Pada saat itu yang tampak hanya menara dan tiang-tiang yang bengkok dan patah-patah. Sedangkan sebagian besar badannya sudah berada di bawah permukaan air. Dalam keadaan yang sudah tidak berdaya, Jepang masih terus menembakinya. Dan akhirnya pada tanggal 1 Maret 1942 pukul 00.45, tengah malam, secara perlahan-lahan Houston tenggelam ke dasar laut di perairan Selat Sunda.

Yang sudah pasti tewas dalam peristiwa itu adalah Kapten Rooks beserta para perwira stafnya. Dan dari 500 awaknya, 150 orang diperkirakan turut tenggelam bersama kapalnya atau tewas ketika berupaya berenang mencapai pantai Jawa. Dan sisanya yang sekitar 300 orang selamat kemudian ditawan Jepang.

Dengan tamatnya riwayat Houston, maka berakhir pula drama peperangan di Laut Jawa ini. Pihak Sekutu maupun Jepang mengakui, bahwa pertempuran ini merupakan kisah paling dahsyat dalam sejarah Perang Dunia ke-2 yang terjadi di belahan dunia sebelah Timur. Sebab kedua belah pihak sama-sama berupaya sekuat-kuatnya untuk mencapai kemenangan.

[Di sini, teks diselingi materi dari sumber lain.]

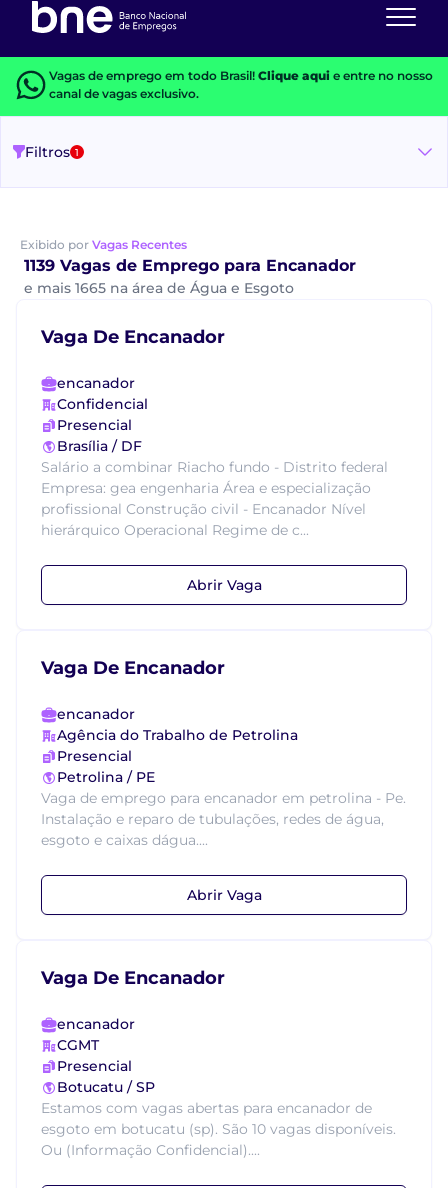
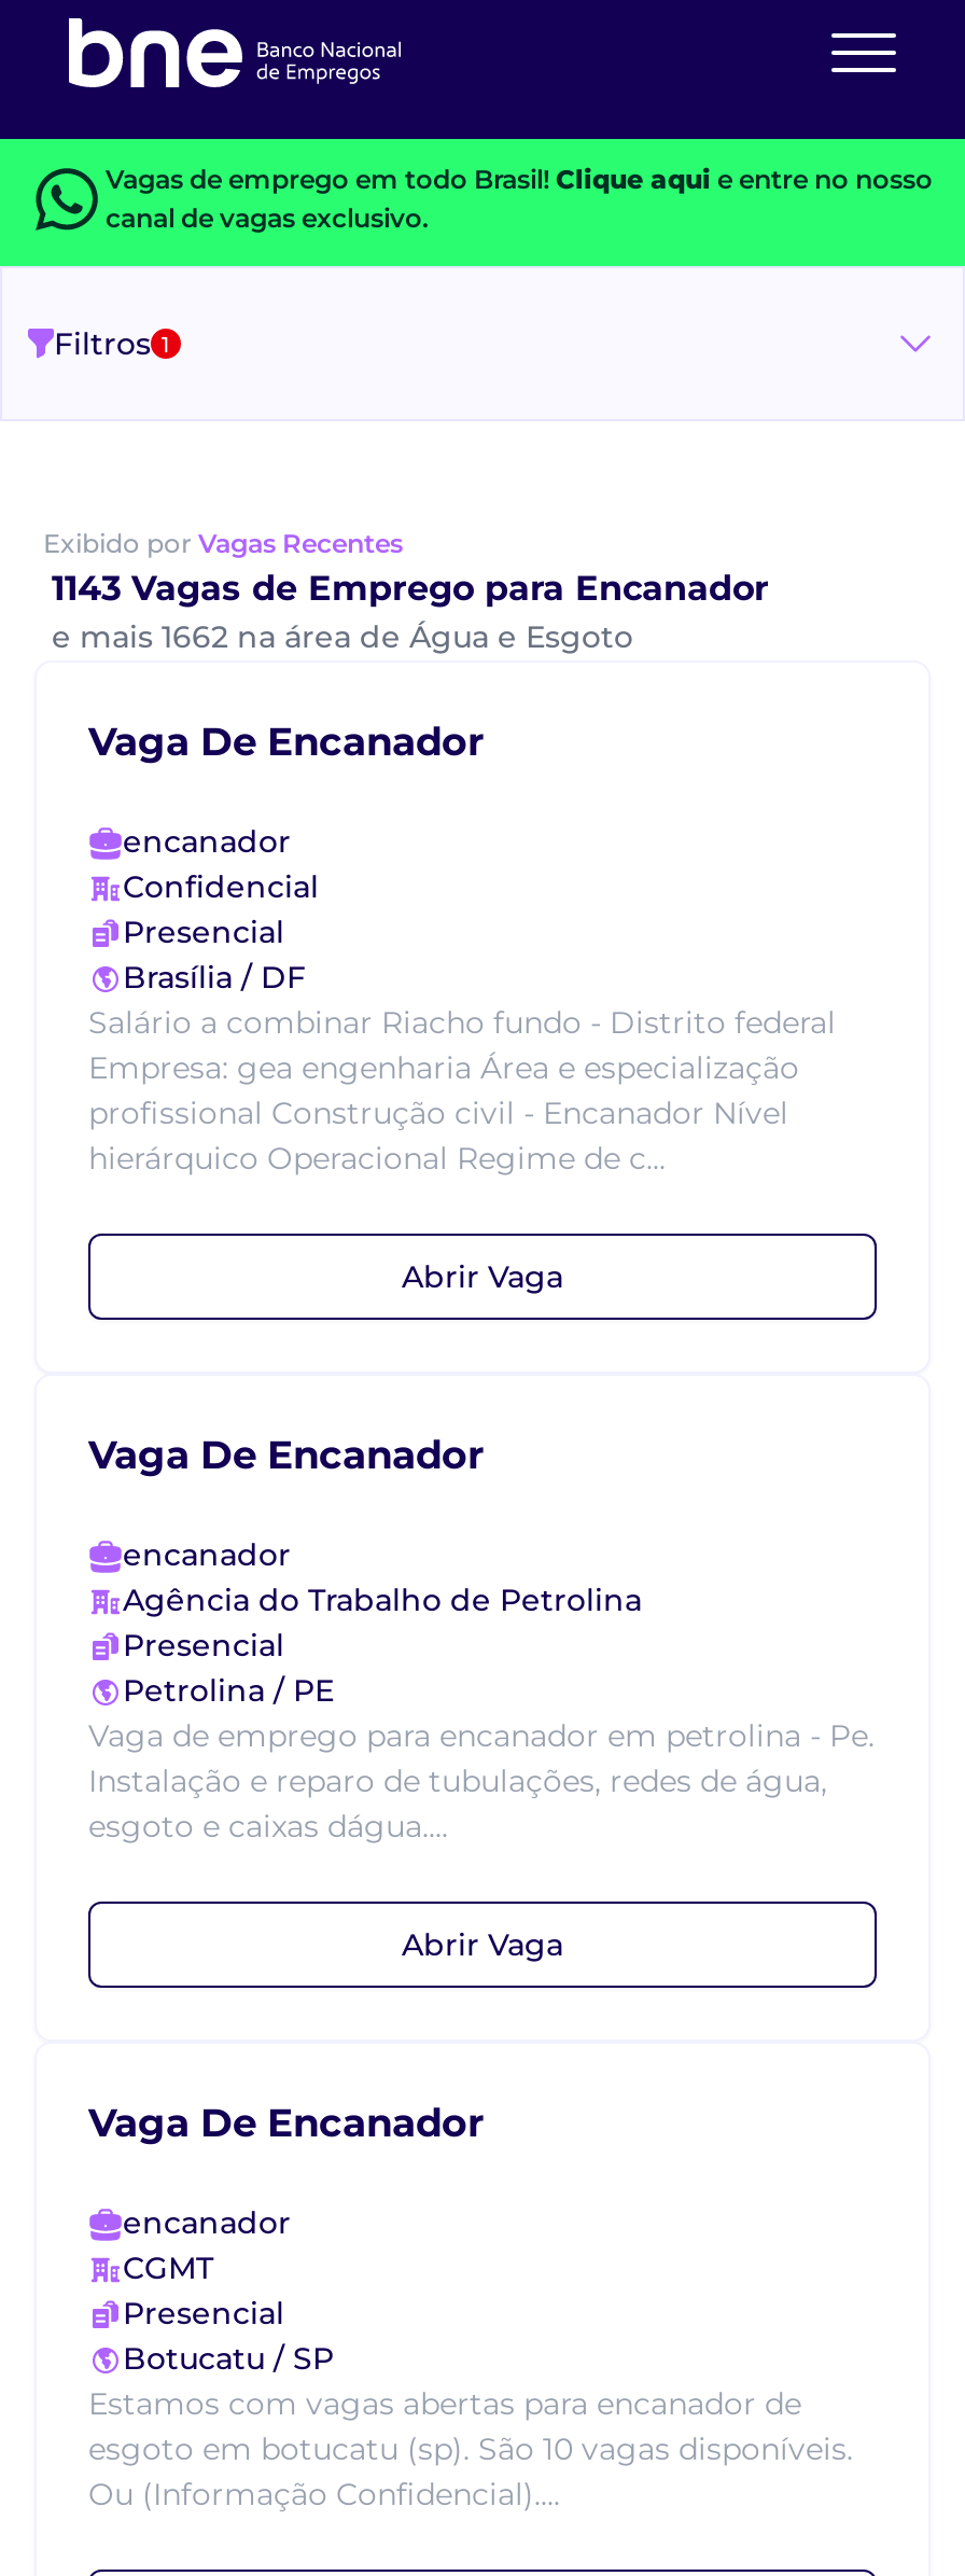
[24,256,356,275] 1139 Vagas de Emprego para Encanador -> [52,568,769,609] 1143 Vagas de Emprego para Encanador
[24,279,294,297] e mais 1665 na área de Água e Esgoto -> [52,617,633,656] e mais 1662 na área de Água e Esgoto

Tentara Jepang harus berjuang keras dalam menghadapi seluruh kekuatan Sekutu yang dipusatkan di Pulau Jawa. Sedang pihak Sekutu sekalipun menyadari akan kelemahannya, namun mereka masih senantiasa dengan gigih mempertahankan nyawanya sampai titik darah penghabisan.

Pemerintah Amerika sendiri secara resmi telah mempersembahkan piagam penghargaan untuk keberanian yang luar biasa dari Laksamana Rooks beserta anak buahnya dalam mempertahankan nama bangsa dan tanah airnya.

Tentang drama peperangan di Selat Sunda ini, seorang penulis yang bernama Samuel Elliot Morison dalam bukunya, The Rising Sun in the Pacific, mengatakan sebagai berikut: "Perlawanan Houston terhadap musuh yang kondisinya jauh lebih kuat, selama setengah jam yang terakhir ini, sesungguhnya merupakan peperangan yang paling gagah berani dalam sejarah Angkatan Laut Amerika."

Taktik "gelombang yang mendesak ke pantai"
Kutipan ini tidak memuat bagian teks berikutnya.